> [Task objective]
Go through the records below and write each one out again unchanged.

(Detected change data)
-- Opening Marker --

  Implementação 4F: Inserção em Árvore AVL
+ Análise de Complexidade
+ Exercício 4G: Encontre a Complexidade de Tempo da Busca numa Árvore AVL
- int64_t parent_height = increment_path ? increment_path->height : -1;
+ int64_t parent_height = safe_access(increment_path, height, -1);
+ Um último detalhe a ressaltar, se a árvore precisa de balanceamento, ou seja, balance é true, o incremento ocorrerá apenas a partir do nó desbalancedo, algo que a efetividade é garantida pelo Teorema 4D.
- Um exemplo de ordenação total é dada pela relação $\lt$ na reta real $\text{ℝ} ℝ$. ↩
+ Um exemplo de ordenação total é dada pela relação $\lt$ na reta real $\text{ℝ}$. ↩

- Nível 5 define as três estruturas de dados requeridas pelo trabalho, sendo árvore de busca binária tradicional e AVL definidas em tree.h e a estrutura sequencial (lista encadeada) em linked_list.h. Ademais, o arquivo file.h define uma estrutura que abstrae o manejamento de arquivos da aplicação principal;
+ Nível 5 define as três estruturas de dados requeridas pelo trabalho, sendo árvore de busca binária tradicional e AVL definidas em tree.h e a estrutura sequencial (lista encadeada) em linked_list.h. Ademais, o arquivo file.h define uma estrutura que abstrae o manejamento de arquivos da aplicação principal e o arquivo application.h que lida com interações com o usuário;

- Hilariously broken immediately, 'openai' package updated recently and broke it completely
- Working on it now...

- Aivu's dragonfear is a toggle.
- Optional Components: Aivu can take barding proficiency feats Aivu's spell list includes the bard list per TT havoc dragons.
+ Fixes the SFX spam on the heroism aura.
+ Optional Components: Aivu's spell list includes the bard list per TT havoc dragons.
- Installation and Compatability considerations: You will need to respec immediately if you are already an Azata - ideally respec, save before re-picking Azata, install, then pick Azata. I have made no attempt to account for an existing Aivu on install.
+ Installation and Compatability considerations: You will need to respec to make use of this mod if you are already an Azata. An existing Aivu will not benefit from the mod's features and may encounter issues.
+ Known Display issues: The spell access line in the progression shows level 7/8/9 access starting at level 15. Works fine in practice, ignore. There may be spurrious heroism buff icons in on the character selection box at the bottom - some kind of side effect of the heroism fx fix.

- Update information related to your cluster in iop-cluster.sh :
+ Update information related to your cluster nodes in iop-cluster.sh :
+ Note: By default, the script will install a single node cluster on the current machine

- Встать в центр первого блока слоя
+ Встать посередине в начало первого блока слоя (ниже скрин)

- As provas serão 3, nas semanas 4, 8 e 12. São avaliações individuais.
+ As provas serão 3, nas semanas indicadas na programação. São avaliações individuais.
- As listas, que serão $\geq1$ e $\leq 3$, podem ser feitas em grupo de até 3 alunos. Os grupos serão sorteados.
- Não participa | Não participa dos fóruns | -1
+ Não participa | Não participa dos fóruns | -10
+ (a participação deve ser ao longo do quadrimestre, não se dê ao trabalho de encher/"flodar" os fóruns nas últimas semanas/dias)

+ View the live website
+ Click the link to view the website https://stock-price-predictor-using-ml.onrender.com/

-- Closing Marker --

> [Exercise solution]
  Implementação 4F: Inserção em Árvore AVL
+ Análise de Complexidade
+ Exercício 4G: Encontre a Complexidade de Tempo da Busca numa Árvore AVL
- int64_t parent_height = increment_path ? increment_path->height : -1;
+ int64_t parent_height = safe_access(increment_path, height, -1);
+ Um último detalhe a ressaltar, se a árvore precisa de balanceamento, ou seja, balance é true, o incremento ocorrerá apenas a partir do nó desbalancedo, algo que a efetividade é garantida pelo Teorema 4D.
- Um exemplo de ordenação total é dada pela relação $\lt$ na reta real $\text{ℝ} ℝ$. ↩
+ Um exemplo de ordenação total é dada pela relação $\lt$ na reta real $\text{ℝ}$. ↩

- Nível 5 define as três estruturas de dados requeridas pelo trabalho, sendo árvore de busca binária tradicional e AVL definidas em tree.h e a estrutura sequencial (lista encadeada) em linked_list.h. Ademais, o arquivo file.h define uma estrutura que abstrae o manejamento de arquivos da aplicação principal;
+ Nível 5 define as três estruturas de dados requeridas pelo trabalho, sendo árvore de busca binária tradicional e AVL definidas em tree.h e a estrutura sequencial (lista encadeada) em linked_list.h. Ademais, o arquivo file.h define uma estrutura que abstrae o manejamento de arquivos da aplicação principal e o arquivo application.h que lida com interações com o usuário;

- Hilariously broken immediately, 'openai' package updated recently and broke it completely
- Working on it now...

- Aivu's dragonfear is a toggle.
- Optional Components: Aivu can take barding proficiency feats Aivu's spell list includes the bard list per TT havoc dragons.
+ Fixes the SFX spam on the heroism aura.
+ Optional Components: Aivu's spell list includes the bard list per TT havoc dragons.
- Installation and Compatability considerations: You will need to respec immediately if you are already an Azata - ideally respec, save before re-picking Azata, install, then pick Azata. I have made no attempt to account for an existing Aivu on install.
+ Installation and Compatability considerations: You will need to respec to make use of this mod if you are already an Azata. An existing Aivu will not benefit from the mod's features and may encounter issues.
+ Known Display issues: The spell access line in the progression shows level 7/8/9 access starting at level 15. Works fine in practice, ignore. There may be spurrious heroism buff icons in on the character selection box at the bottom - some kind of side effect of the heroism fx fix.

- Update information related to your cluster in iop-cluster.sh :
+ Update information related to your cluster nodes in iop-cluster.sh :
+ Note: By default, the script will install a single node cluster on the current machine

- Встать в центр первого блока слоя
+ Встать посередине в начало первого блока слоя (ниже скрин)

- As provas serão 3, nas semanas 4, 8 e 12. São avaliações individuais.
+ As provas serão 3, nas semanas indicadas na programação. São avaliações individuais.
- As listas, que serão $\geq1$ e $\leq 3$, podem ser feitas em grupo de até 3 alunos. Os grupos serão sorteados.
- Não participa | Não participa dos fóruns | -1
+ Não participa | Não participa dos fóruns | -10
+ (a participação deve ser ao longo do quadrimestre, não se dê ao trabalho de encher/"flodar" os fóruns nas últimas semanas/dias)

+ View the live website
+ Click the link to view the website https://stock-price-predictor-using-ml.onrender.com/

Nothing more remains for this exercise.